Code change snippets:
════════════════════
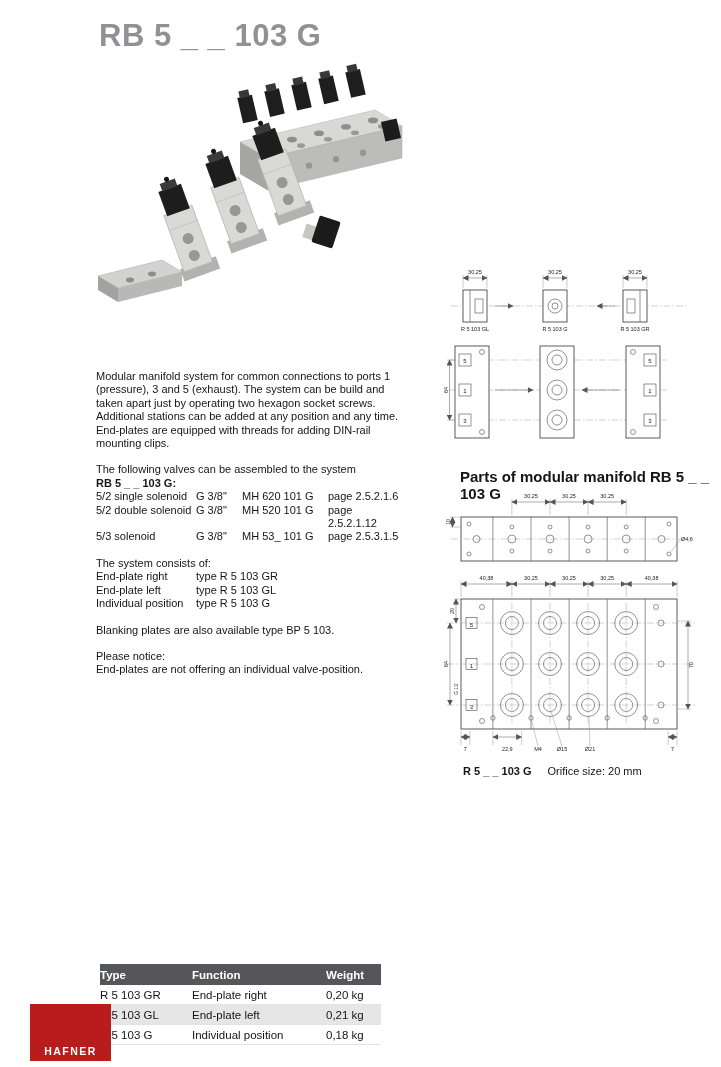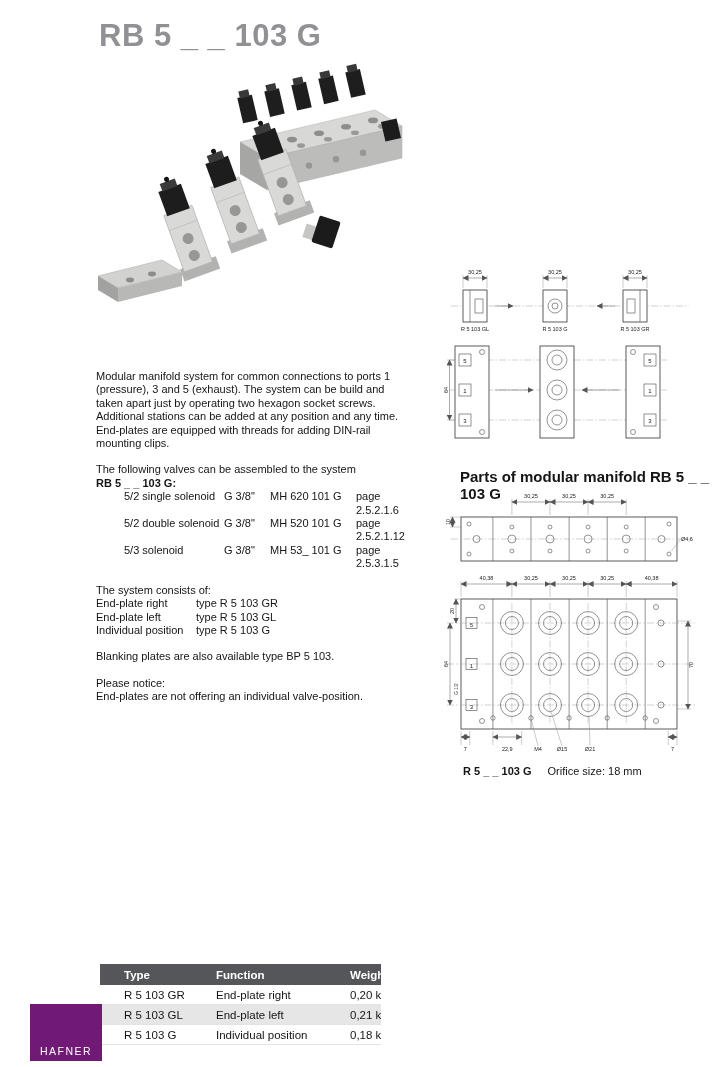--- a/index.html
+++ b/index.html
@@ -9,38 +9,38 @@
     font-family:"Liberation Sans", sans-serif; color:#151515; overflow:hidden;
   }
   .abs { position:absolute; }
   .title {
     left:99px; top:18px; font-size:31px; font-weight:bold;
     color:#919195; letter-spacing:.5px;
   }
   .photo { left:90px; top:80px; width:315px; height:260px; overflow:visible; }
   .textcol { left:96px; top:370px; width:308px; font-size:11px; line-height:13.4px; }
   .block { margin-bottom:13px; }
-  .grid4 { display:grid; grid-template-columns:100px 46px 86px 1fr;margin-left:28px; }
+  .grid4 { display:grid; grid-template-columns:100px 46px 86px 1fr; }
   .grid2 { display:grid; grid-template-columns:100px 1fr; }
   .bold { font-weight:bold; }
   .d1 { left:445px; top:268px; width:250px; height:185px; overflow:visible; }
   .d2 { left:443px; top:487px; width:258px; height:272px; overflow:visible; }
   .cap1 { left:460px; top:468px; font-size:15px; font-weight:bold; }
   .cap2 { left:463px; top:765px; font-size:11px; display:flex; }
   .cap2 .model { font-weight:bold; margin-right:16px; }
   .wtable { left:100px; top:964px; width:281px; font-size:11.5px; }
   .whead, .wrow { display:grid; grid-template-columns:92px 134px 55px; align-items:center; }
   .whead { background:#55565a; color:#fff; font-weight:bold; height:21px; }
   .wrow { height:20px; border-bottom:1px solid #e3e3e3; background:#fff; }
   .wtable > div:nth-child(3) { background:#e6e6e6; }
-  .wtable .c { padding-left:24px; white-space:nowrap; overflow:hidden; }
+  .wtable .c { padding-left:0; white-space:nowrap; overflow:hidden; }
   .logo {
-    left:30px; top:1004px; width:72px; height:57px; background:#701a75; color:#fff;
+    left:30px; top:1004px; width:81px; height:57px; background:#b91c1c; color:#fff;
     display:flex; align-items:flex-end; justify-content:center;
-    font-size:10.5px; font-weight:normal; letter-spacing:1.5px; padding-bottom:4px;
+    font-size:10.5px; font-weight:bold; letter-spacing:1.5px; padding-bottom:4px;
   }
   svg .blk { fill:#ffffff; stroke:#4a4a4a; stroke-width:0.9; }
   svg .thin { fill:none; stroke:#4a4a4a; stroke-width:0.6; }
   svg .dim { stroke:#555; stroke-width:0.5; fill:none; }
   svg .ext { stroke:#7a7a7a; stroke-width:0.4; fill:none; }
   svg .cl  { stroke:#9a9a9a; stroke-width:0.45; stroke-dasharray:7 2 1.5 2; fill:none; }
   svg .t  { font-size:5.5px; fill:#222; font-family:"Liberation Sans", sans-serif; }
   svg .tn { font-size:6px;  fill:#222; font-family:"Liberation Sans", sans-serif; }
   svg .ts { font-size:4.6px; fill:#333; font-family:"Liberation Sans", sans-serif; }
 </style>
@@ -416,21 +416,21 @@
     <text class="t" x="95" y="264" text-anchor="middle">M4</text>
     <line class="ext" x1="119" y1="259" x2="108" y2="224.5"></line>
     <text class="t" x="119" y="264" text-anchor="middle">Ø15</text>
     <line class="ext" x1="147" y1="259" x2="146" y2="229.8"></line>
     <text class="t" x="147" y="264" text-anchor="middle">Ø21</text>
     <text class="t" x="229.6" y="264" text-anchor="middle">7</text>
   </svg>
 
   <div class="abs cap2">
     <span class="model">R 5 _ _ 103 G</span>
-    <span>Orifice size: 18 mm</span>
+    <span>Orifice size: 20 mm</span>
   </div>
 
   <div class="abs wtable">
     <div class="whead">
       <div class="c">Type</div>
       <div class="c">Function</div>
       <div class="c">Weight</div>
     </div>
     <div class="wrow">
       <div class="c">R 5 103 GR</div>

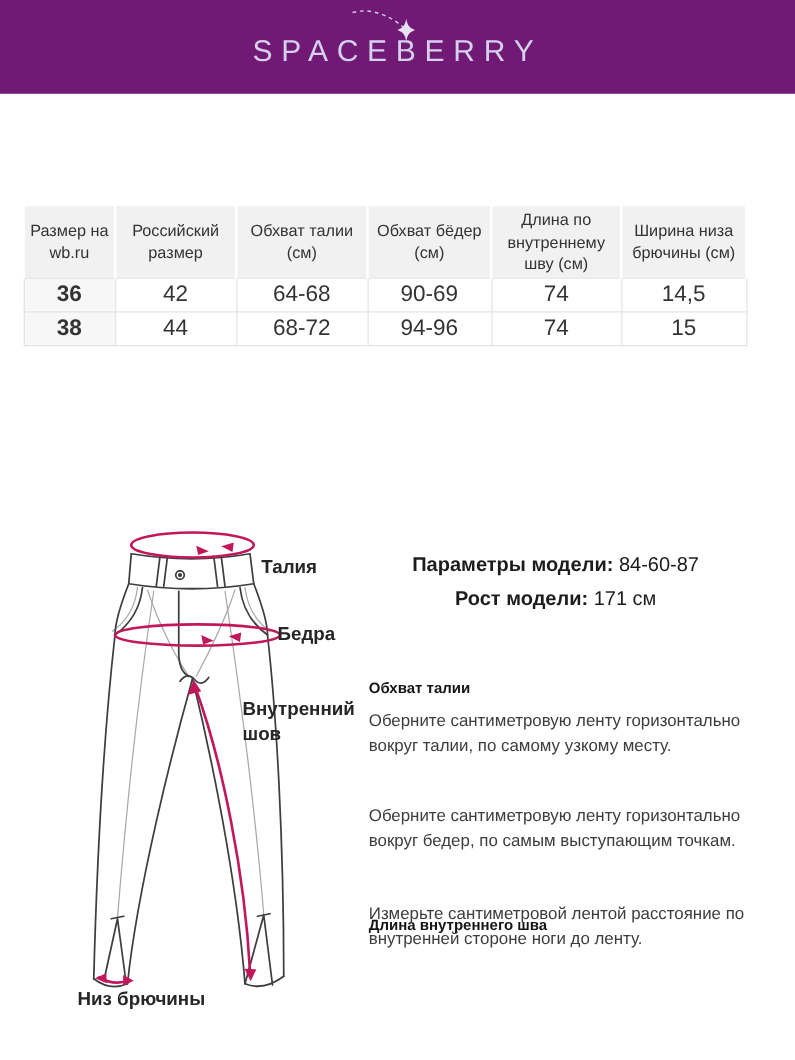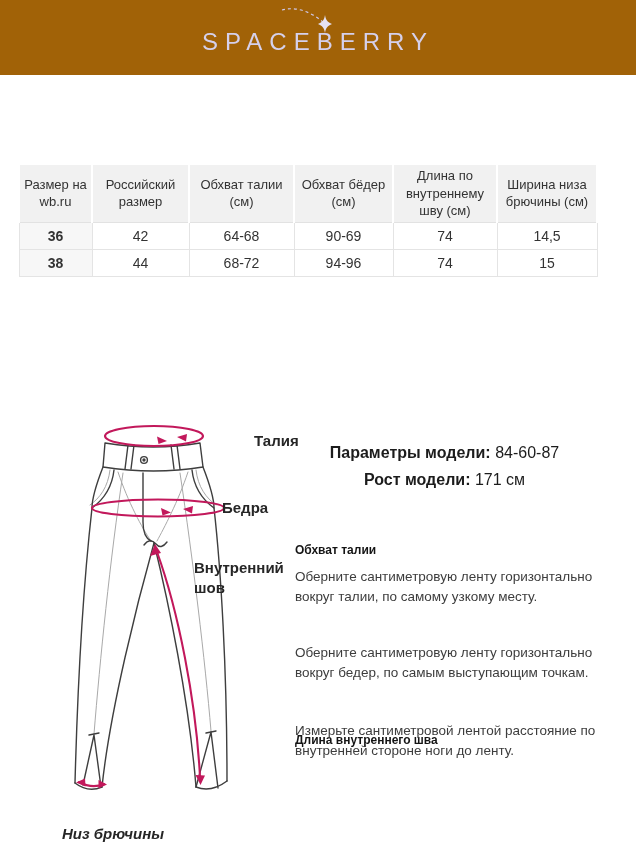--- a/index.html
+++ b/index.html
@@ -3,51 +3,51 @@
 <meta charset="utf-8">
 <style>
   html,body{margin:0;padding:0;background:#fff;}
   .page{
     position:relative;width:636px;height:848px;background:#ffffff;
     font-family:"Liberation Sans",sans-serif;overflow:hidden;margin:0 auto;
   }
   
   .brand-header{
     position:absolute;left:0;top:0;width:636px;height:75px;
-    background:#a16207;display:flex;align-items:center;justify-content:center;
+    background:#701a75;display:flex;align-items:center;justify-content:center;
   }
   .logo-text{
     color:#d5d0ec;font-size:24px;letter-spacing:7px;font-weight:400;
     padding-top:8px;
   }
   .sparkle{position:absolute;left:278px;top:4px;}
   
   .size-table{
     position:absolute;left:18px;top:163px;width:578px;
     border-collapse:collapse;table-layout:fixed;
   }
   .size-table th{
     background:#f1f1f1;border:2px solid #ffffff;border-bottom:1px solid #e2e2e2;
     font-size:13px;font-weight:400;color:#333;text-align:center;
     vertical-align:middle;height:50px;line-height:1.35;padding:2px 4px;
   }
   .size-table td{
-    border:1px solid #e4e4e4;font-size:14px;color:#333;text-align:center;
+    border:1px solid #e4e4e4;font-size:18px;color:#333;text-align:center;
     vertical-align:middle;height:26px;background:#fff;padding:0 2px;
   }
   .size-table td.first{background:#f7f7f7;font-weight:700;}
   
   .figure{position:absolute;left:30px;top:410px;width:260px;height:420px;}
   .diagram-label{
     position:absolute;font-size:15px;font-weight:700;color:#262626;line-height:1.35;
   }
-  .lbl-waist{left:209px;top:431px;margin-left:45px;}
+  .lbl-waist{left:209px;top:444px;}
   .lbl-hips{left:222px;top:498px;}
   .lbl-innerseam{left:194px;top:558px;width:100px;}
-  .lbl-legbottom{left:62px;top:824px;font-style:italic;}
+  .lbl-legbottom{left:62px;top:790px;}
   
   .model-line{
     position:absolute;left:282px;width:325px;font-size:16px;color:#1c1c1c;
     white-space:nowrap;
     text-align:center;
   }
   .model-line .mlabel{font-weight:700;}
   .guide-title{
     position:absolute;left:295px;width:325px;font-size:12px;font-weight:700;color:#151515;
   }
════════════════════
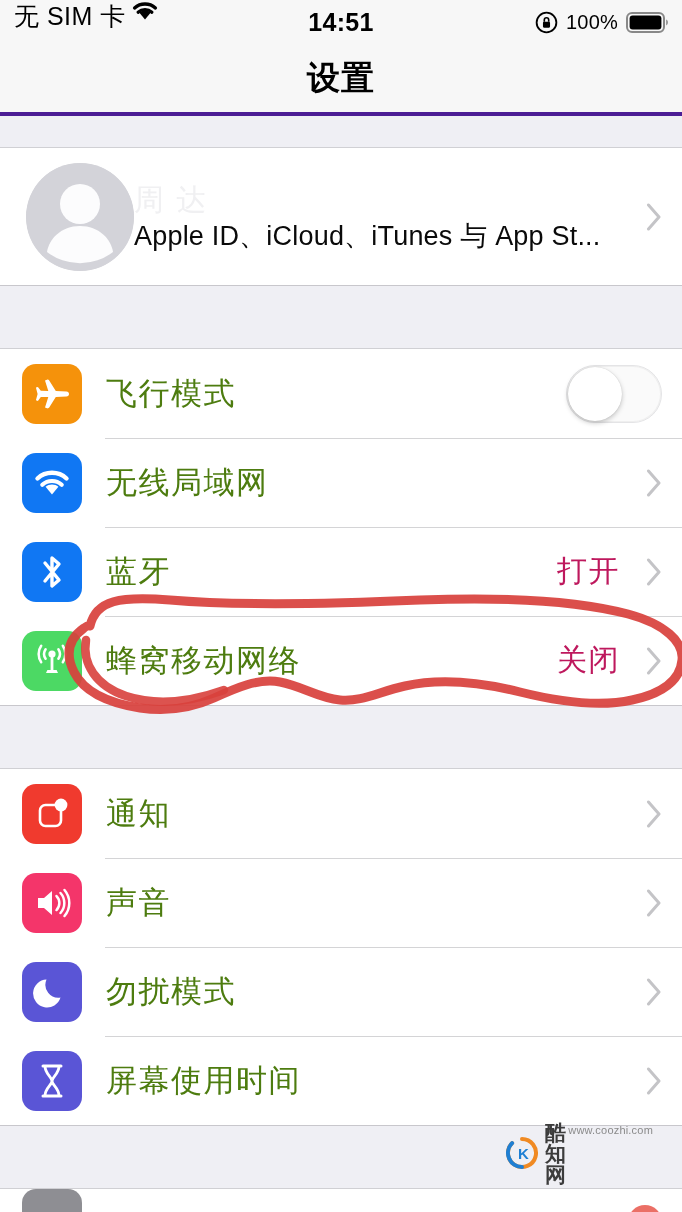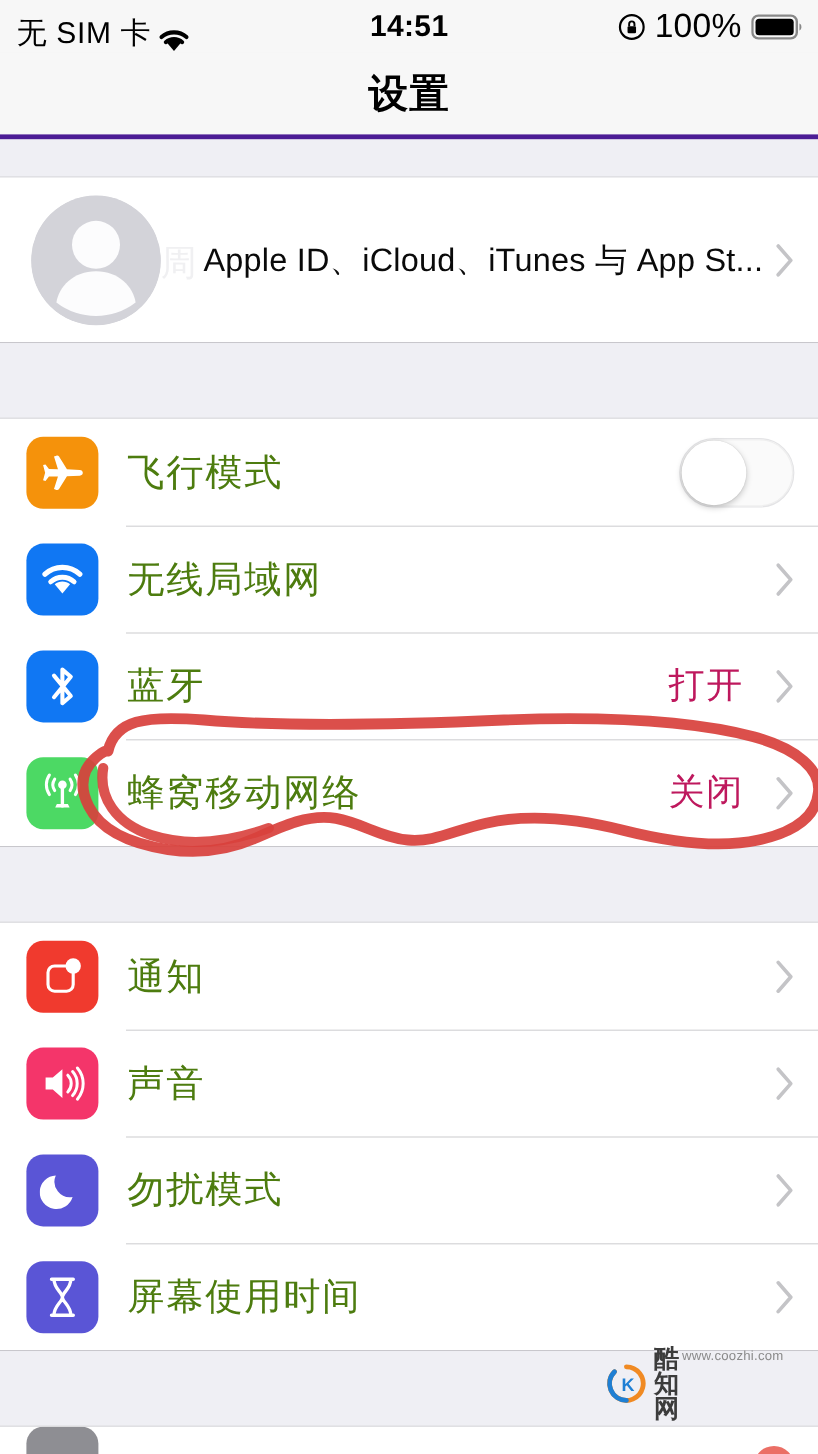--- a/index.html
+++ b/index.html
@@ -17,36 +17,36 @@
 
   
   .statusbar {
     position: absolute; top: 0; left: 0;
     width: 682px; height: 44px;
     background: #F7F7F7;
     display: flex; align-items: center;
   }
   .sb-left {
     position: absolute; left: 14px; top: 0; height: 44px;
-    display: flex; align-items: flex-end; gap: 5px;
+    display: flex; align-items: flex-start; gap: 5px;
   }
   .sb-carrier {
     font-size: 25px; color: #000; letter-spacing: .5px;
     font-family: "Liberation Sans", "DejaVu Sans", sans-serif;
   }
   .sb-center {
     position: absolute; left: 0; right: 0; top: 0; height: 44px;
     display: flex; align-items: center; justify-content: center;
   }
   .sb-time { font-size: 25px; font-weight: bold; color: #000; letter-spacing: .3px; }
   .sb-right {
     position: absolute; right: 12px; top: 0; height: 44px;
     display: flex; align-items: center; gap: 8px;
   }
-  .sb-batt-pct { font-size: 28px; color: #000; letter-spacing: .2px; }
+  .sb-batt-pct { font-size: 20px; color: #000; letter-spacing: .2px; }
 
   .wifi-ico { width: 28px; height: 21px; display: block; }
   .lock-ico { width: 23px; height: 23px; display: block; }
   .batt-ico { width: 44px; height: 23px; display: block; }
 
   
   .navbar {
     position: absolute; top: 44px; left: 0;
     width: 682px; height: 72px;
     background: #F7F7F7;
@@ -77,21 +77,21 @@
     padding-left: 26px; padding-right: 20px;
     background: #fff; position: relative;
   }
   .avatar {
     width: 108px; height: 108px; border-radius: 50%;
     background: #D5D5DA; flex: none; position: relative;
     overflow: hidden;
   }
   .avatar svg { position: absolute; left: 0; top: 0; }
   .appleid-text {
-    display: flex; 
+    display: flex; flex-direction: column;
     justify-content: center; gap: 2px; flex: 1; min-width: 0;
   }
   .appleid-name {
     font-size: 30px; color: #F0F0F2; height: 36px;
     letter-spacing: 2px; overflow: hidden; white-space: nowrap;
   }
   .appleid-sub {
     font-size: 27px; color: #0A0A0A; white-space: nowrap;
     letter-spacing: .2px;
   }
════════════════════
Word for word, restate the lines above from the line containing "padding-top:8px;" through the line containing "background:#f1f1f1;border:2px solid #ffffff;border-bottom:1px", with both included and nothing else.

=== Reply to the exercise ===
     padding-top:8px;
   }
   .sparkle{position:absolute;left:278px;top:4px;}
   
   .size-table{
     position:absolute;left:18px;top:163px;width:578px;
     border-collapse:collapse;table-layout:fixed;
   }
   .size-table th{
     background:#f1f1f1;border:2px solid #ffffff;border-bottom:1px solid #e2e2e2;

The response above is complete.